Task instructions — Filter the records for lines holding the string "overflow".

Task data —
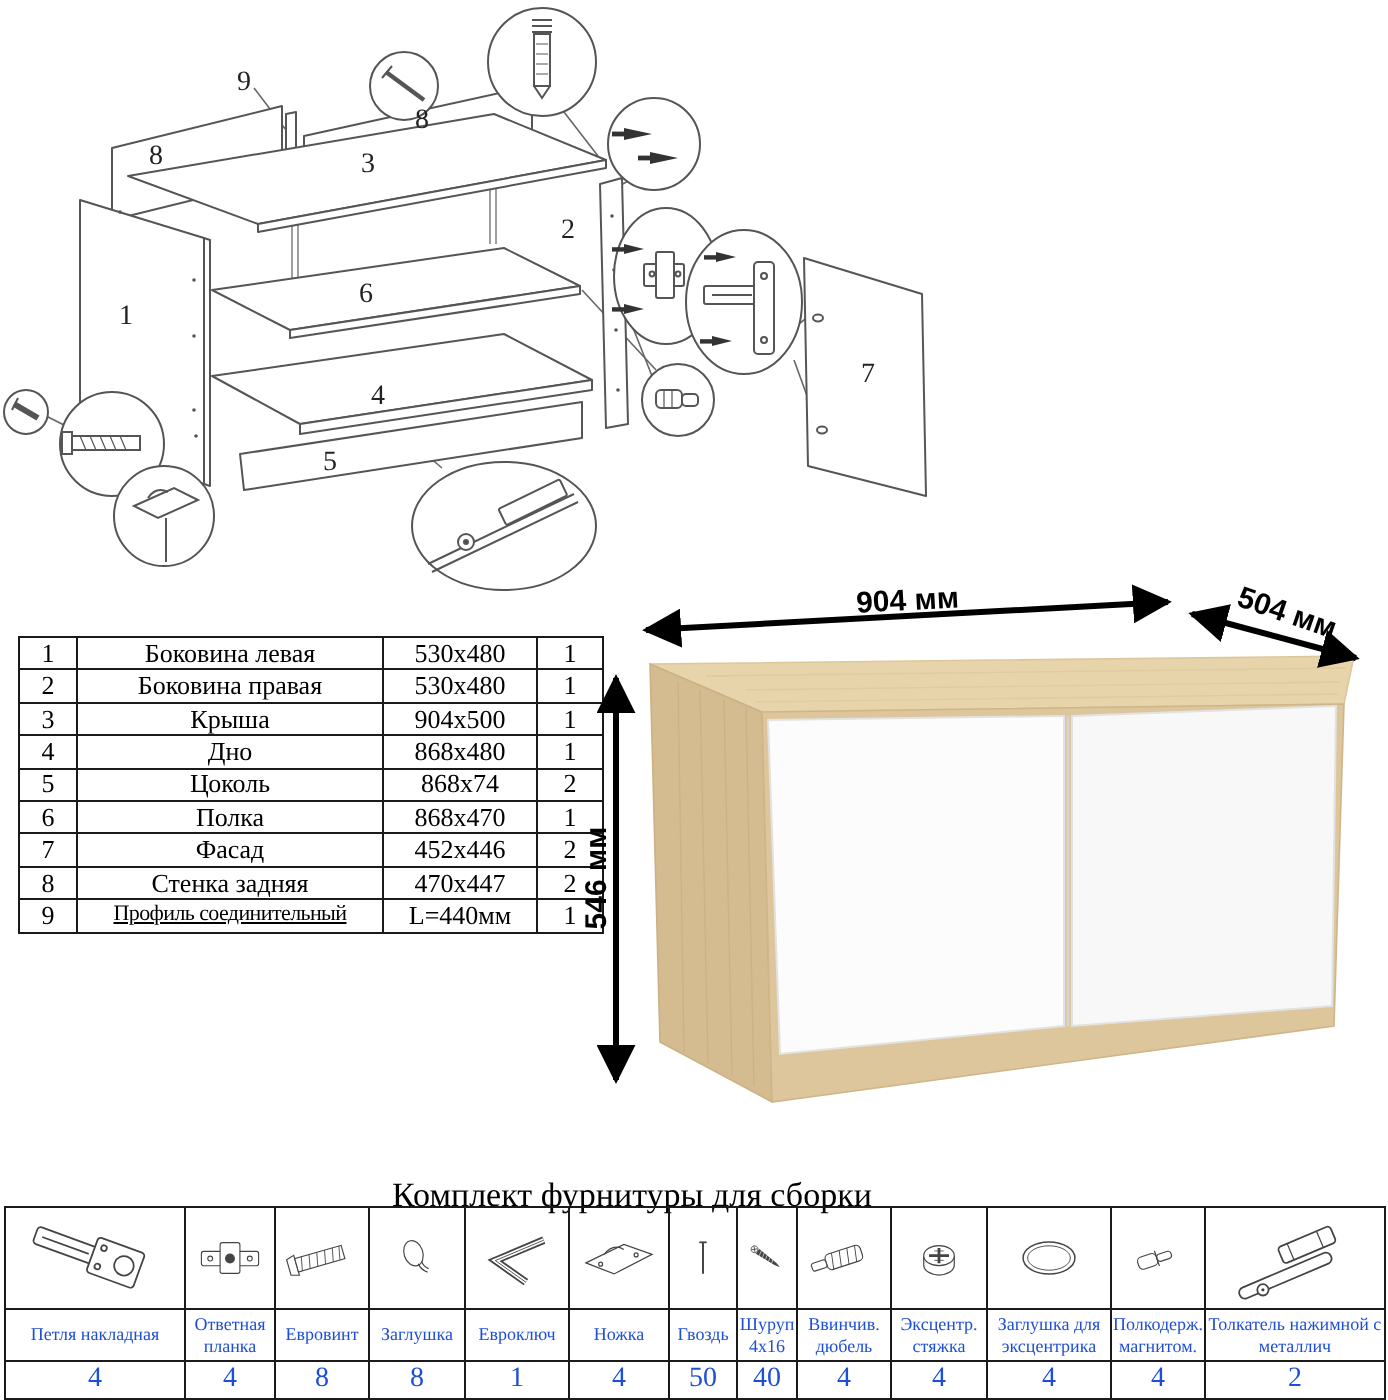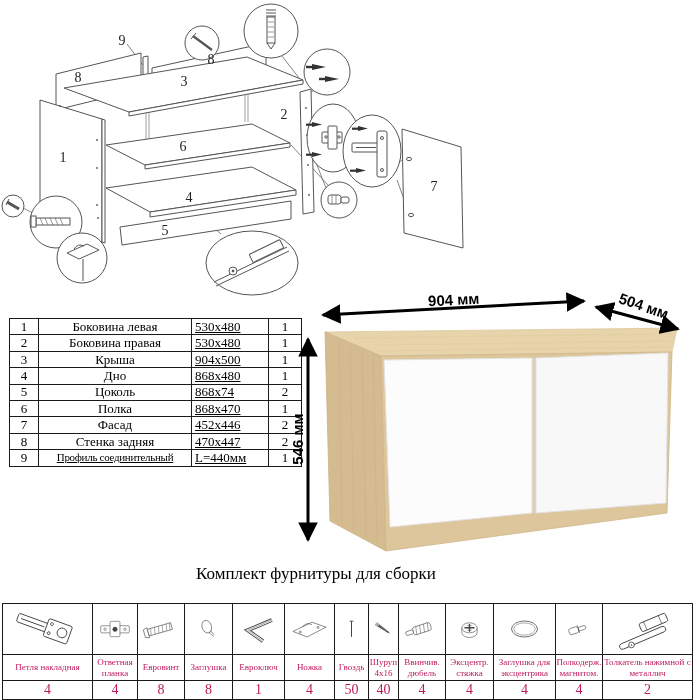--- a/index.html
+++ b/index.html
@@ -6,27 +6,27 @@
   .page{position:relative;width:694px;height:700px;background:#fff;overflow:hidden;
         font-family:"Liberation Serif",serif;color:#111;}
   svg.exploded{position:absolute;left:0;top:0;}
   svg.cabinet{position:absolute;left:283px;top:281px;}
   table.parts{position:absolute;left:9px;top:318px;width:276px;border-collapse:collapse;
               table-layout:fixed;font-size:13px;color:#000;}
   table.parts td{border:1px solid #1a1a1a;padding:0 3px;height:15.4px;line-height:1.05;
                  white-space:nowrap;overflow:hidden;}
   td.c-num{width:22px;text-align:center;padding:0;}
   td.c-name{width:146px;text-align:center;}
-  td.c-size{width:70px;text-align:left;text-decoration:underline;}
+  td.c-size{width:70px;text-align:center;}
   td.c-qty{width:26px;text-align:center;padding:0;}
   td.sm{font-size:11px;letter-spacing:-0.3px;text-decoration:underline;}
-  .hw-title{position:absolute;left:0;top:564px;width:632px;text-align:center;
+  .hw-title{position:absolute;left:0;top:588px;width:632px;text-align:center;
             font-size:17px;color:#000;}
   table.hw{position:absolute;left:2px;top:603px;width:690px;border-collapse:collapse;
-           table-layout:fixed;color:#be185d;}
+           table-layout:fixed;color:#1d4ed8;}
   table.hw td{border:1px solid #1a1a1a;text-align:center;vertical-align:middle;padding:0;}
   td.ic{height:50px;}
   td.ic svg{display:block;margin:0 auto;height:46px;max-width:100%;}
   td.nm{height:25px;font-size:9px;line-height:1.15;padding:0 1px;}
   td.qy{height:18px;font-size:14px;}
   text.plabel{font-family:"Liberation Serif",serif;font-size:14px;fill:#222;}
   text.dim{font-family:"Liberation Sans",sans-serif;font-size:15px;font-weight:bold;fill:#000;}
 </style>
 </head>
 <body>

Response to this task —
   .page{position:relative;width:694px;height:700px;background:#fff;overflow:hidden;
                  white-space:nowrap;overflow:hidden;}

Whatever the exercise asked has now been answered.